Der Einzelne vertritt nicht einen Standpunkt, sondern formuliert seine Ideen,
Haltungen, Überlegungen, Fragen, Überzeugungen und persönlichen
Wertungen. Durch die Möglichkeit, im Dialog das eigene Denken zu beobachten,
eigene Annahmen zu suspendieren und in der Schwebe zu halten, erreichen wir
mehr Distanz zum eigenen Denken, und in der Folge weitet sich das Denken aus
und wird kreativer. So kann ein Team sich für den Fluss einer grösseren
Intelligenz öffnen, die die Intelligenz der Einzelpersonen bei weitem übersteigt.
Denken wird zu einem kollektiven Phänomen, und der Denk-Raum weitet
sich aus.
Der Dialog ist die Möglichkeit für Teams, zu üben, als
Team zu lernen. Dabei ist es wichtig, dass alle Mitglieder des Teams daran teilnehmen.
Die Hierarchie von Status- und Rolleneigenschaften ist während der Dialogsitzungen
aufgehoben. Es ist hilfreich, wenn sich alle an die Grundregeln des Dialogs
halten.
Dialog und produktive Diskussion ergänzen sich: beim Dialog werden komplexe
Fragen erforscht, bei der Diskussion werden Entscheidungen gesucht.
Wenn wir an so schwierige Entscheidungen denken, die Banken-Manager treffen
mussten, als es um nachrichtenlose Vermögen von Nachkommen von Holocaust-Opfern
ging oder um die weitere Zusammenarbeit der Schweizer Banken mit Apartheid-Südafrika:
das war komplex, unklar, schwierig, unübersichtlich und diffus. Da heisst
die Devise dann oft: 'Augen zu und durch!' (Oder: was ich nicht in den Griff
kriege, verdränge ich lieber. Nur ja nicht ohnmächtig dastehen!).

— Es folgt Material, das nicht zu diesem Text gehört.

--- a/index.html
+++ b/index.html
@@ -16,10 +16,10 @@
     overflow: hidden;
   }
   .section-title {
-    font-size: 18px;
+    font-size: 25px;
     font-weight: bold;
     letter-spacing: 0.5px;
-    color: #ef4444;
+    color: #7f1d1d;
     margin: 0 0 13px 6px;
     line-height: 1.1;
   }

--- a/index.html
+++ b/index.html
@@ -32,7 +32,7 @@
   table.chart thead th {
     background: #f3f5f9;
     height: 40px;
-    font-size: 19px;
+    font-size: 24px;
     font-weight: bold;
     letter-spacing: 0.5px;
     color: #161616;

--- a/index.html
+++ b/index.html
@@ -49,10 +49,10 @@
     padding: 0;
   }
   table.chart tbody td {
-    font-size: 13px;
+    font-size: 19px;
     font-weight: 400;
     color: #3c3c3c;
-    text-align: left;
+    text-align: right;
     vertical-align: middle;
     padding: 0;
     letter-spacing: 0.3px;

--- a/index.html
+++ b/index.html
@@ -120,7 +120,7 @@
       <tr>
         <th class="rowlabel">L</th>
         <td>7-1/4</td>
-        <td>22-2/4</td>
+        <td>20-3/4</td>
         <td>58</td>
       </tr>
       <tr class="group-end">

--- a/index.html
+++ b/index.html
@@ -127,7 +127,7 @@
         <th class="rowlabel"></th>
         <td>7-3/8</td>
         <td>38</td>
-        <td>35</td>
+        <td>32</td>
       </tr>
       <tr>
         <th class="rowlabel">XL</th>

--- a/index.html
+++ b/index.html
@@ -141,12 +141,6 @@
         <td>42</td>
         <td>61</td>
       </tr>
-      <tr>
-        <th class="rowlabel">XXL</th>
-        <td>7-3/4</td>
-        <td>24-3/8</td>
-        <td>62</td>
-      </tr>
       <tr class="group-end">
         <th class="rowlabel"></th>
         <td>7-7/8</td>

Da wäre eine Lösung gewesen, dass die Entscheidungsträger miteinander
nach Lösungen gesucht hätten, eventuell zusammen mit Leuten, die
über die damaligen Verhältnisse gut informiert gewesen waren.
Wenn unsere Führungskräfte lernen, in dieser neuen, dialogischen Art
mit komplexen Problemen umzugehen, werden wir in Zukunft weniger mit Spätfolgen
solcher Fehlentscheidungen konfrontiert sein. Das wird wieder vermehrt Raum
schaffen, um vertieft an Probleme und Herausforderungen heranzugehen und nach
grundsätzlichen Lösungen zu suchen. Ist das nicht eine attraktive Aussicht?